Mientras los barones mantienen el modelo tradicional, donde los dirigentes toman las decisiones sin consultarlas con la militancia -como ha ocurrido con la abstención- otro sector del partido aboga por dar más participación a las bases para recuperar el voto joven y de mayor formación, que reclama más democracia interna y que se ha pasado a Podemos. Sánchez enmarcaría así su voto contra Rajoy en la necesidad de renovar y modernizar al PSOE, atendiendo a las reclamaciones de la sus bases y de la sociedad actual, que demanda más implicación en las decisiones políticas.

«Si no es Pedro será Borrell»

«Pueden matar a Pedro, pero no pueden matar a todo el movimiento. Si no es Pedro será Borrell, o Patxi López», advierten fuentes cercanas al ex secretario general, que perciben la fortaleza de la contestación interna surgida por el derribo de Sánchez y la decisión de la abstención por un 59% frente al 40%. Teniendo en cuenta que unos 35 miembros de la anterior Ejecutiva han salido del cónclave, y que han votado los diez miembros de la Gestora, aunque cuatro no pertenecen al Comité Federal, el resultado de la votación es muy ajustado a un 50%.

Pero ésta no es la única fractura que sufre el PSOE. La división entre su clase dirigente y su militancia queda constadada por la presencia en la puerta de su sede de cinco furgonetas de la Policía Nacional para proteger a su cúpula de sus propias bases. Más allá, la Gestora reconoce en privado su «profunda preocupación» por la relación con el PSC y otras federaciones como la balear o la vasca, y su visualización en la votación de la investidura y sus posibles consecuencias.
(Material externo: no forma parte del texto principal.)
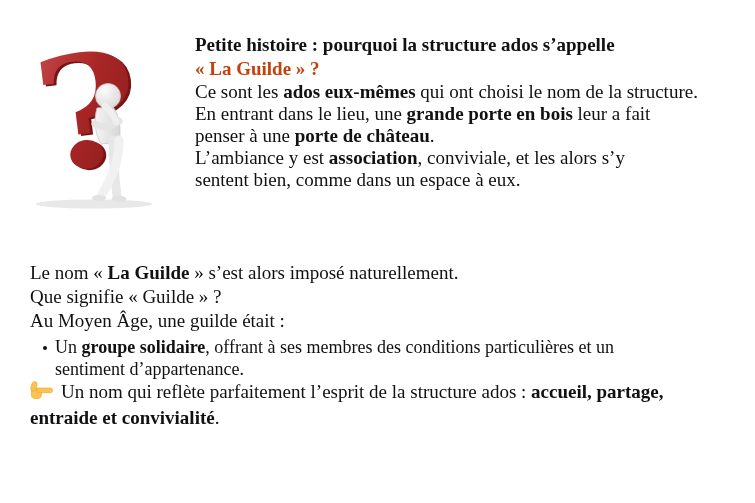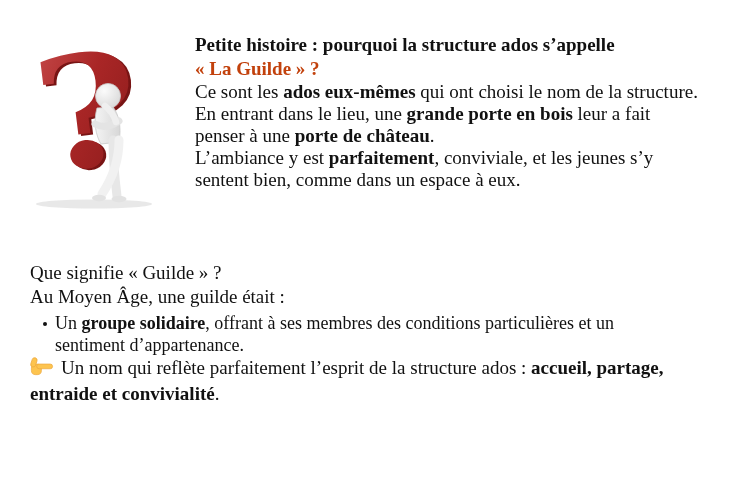--- a/index.html
+++ b/index.html
@@ -94,7 +94,7 @@
     <p class="intro"><span>Ce sont les </span><b>ados eux-mêmes</b><span> qui ont choisi le nom de la structure.</span><br>
       <span>En entrant dans le lieu, une </span><b>grande porte en bois</b><span> leur a fait</span><br>
       <span>penser à une </span><b>porte de château</b><span>.</span><br>
-      <span>L’ambiance y est </span><b>parfaitement</b><span>, conviviale, et les jeunes s’y</span><br>
+      <span>L’ambiance y est </span><b>association</b><span>, conviviale, et les jeunes s’y</span><br>
       <span>sentent bien, comme dans un espace à eux.</span></p>
   </div>
 

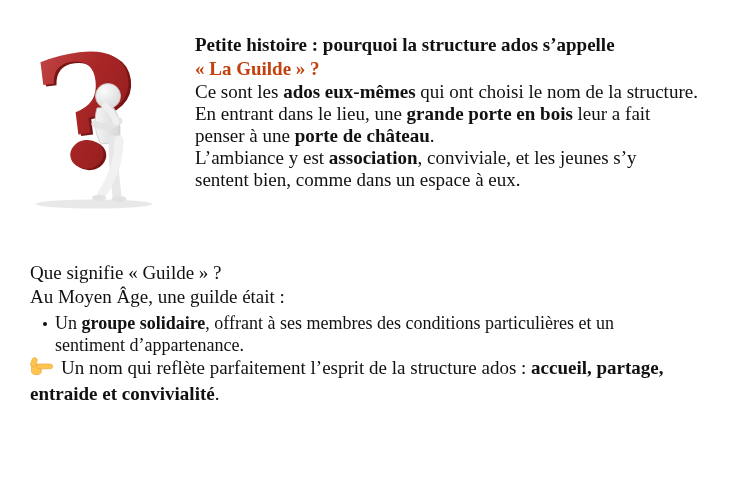--- a/index.html
+++ b/index.html
@@ -94,7 +94,7 @@
     <p class="intro"><span>Ce sont les </span><b>ados eux-mêmes</b><span> qui ont choisi le nom de la structure.</span><br>
       <span>En entrant dans le lieu, une </span><b>grande porte en bois</b><span> leur a fait</span><br>
       <span>penser à une </span><b>porte de château</b><span>.</span><br>
-      <span>L’ambiance y est </span><b>association</b><span>, conviviale, et les jeunes s’y</span><br>
+      <span>L’ambiance y est </span><b>association</b><span>, conviviale, et les alors s’y</span><br>
       <span>sentent bien, comme dans un espace à eux.</span></p>
   </div>
 

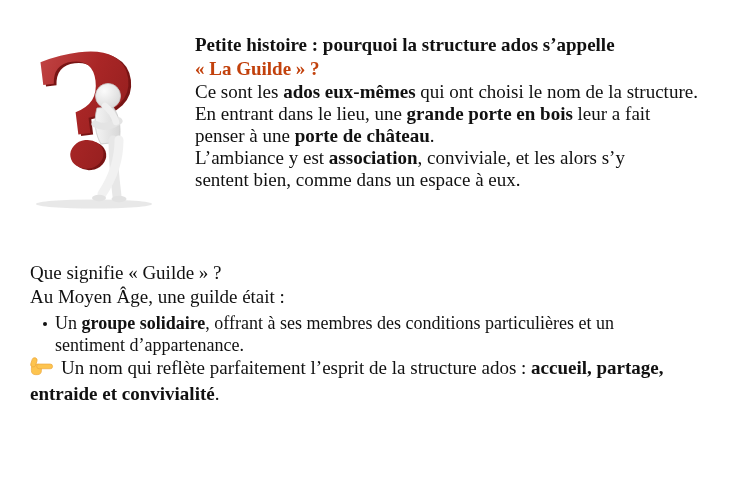--- a/index.html
+++ b/index.html
@@ -99,6 +99,7 @@
   </div>
 
   <div class="lower">
+    <p class="naming-line"><span>Le nom « </span><b>La Guilde</b><span> » s’est alors imposé naturellement.</span></p>
 
     <h2 class="meaning-heading">Que signifie « Guilde » ?</h2>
Susana Díaz impone la abstención en bloque

El Comité Federal de ayer impuso las tesis de Susana Díaz (Andalucía) y Guillermo Fernández Vara (Extremadura), los dos únicos barones que defendieron la abstención durante el cónclave, a pesar de que la dirigente sevillana no mencionó esa palabra. El resto de federaciones apostaba por una abstención técnica de sólo once diputados, que facilitara la posición del PSC, que considera una sentencia de muerte ese apoyo a Rajoy a las puertas de unas elecciones catalanas con Ada Colau liderando un nuevo partido.

Aunque votaron a favor de esta opción, dirigentes territoriales como Javier Lambán (Aragón) o Ximo Puig (Valencia), no tomaron la palabra para defender la abstención, sino que dejaron esa labor en otros representantes de sus federaciones.

Por el contrario, los defensores del no a Rajoy fueron contundentes tanto dentro como fuera del cónclave, donde dejaron claro que la abstención es una decisión contraria al sentir de la mayoría de la militancia que tendrá consecuencias incalculables ahora para el PSOE.